__TASK DETAILS__: From the first line of the records below through the line with "row order: Peptide", output each line exactly; skip the pictures.

Content revision data:
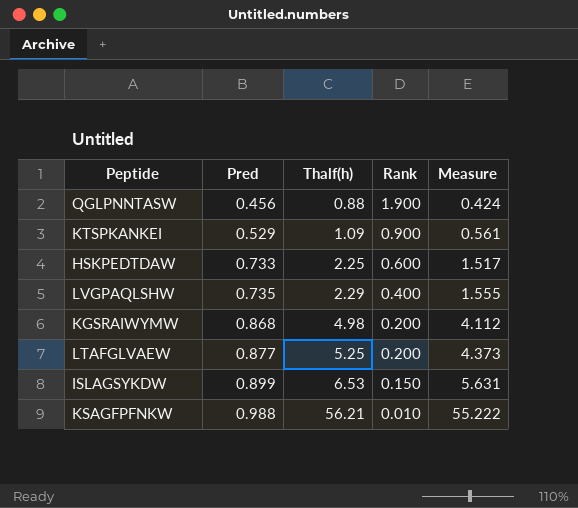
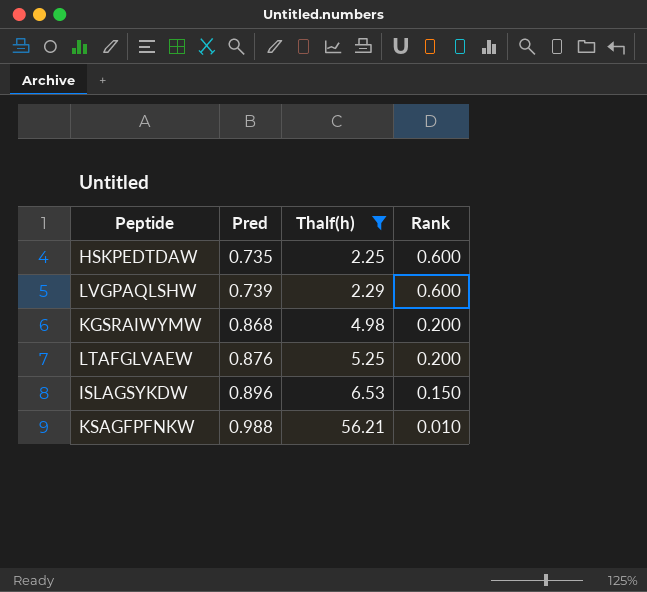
filter: none -> Thalf(h) >= 2.25
column Measure | formula: [Thalf(h)] - [Pred] -> none
HSKPEDTDAW | Pred: 0.733 -> 0.735
LVGPAQLSHW | Pred: 0.735 -> 0.739
LVGPAQLSHW | Rank: 0.400 -> 0.600
LTAFGLVAEW | Pred: 0.877 -> 0.876
ISLAGSYKDW | Pred: 0.899 -> 0.896

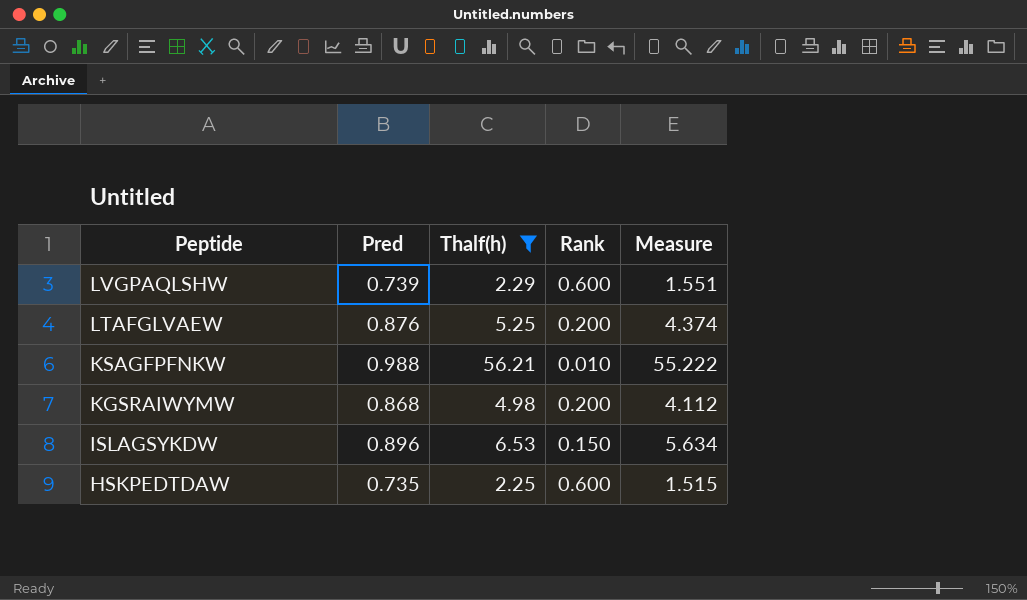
row order: Pred ascending -> Peptide descending
column Measure | formula: none -> [Thalf(h)] - [Pred]

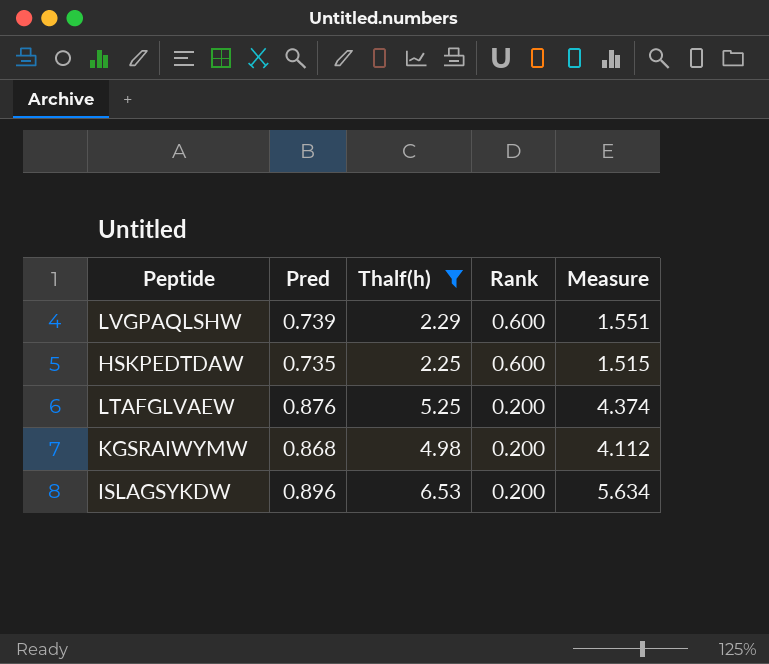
row order: Peptide descending -> Rank descending
row KSAGFPFNKW: 0.988 | 56.21 | 0.010 | 55.222 -> none
ISLAGSYKDW | Rank: 0.150 -> 0.200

__ANSWER BOX__:
filter: none -> Thalf(h) >= 2.25
column Measure | formula: [Thalf(h)] - [Pred] -> none
HSKPEDTDAW | Pred: 0.733 -> 0.735
LVGPAQLSHW | Pred: 0.735 -> 0.739
LVGPAQLSHW | Rank: 0.400 -> 0.600
LTAFGLVAEW | Pred: 0.877 -> 0.876
ISLAGSYKDW | Pred: 0.899 -> 0.896

row order: Pred ascending -> Peptide descending
column Measure | formula: none -> [Thalf(h)] - [Pred]

row order: Peptide descending -> Rank descending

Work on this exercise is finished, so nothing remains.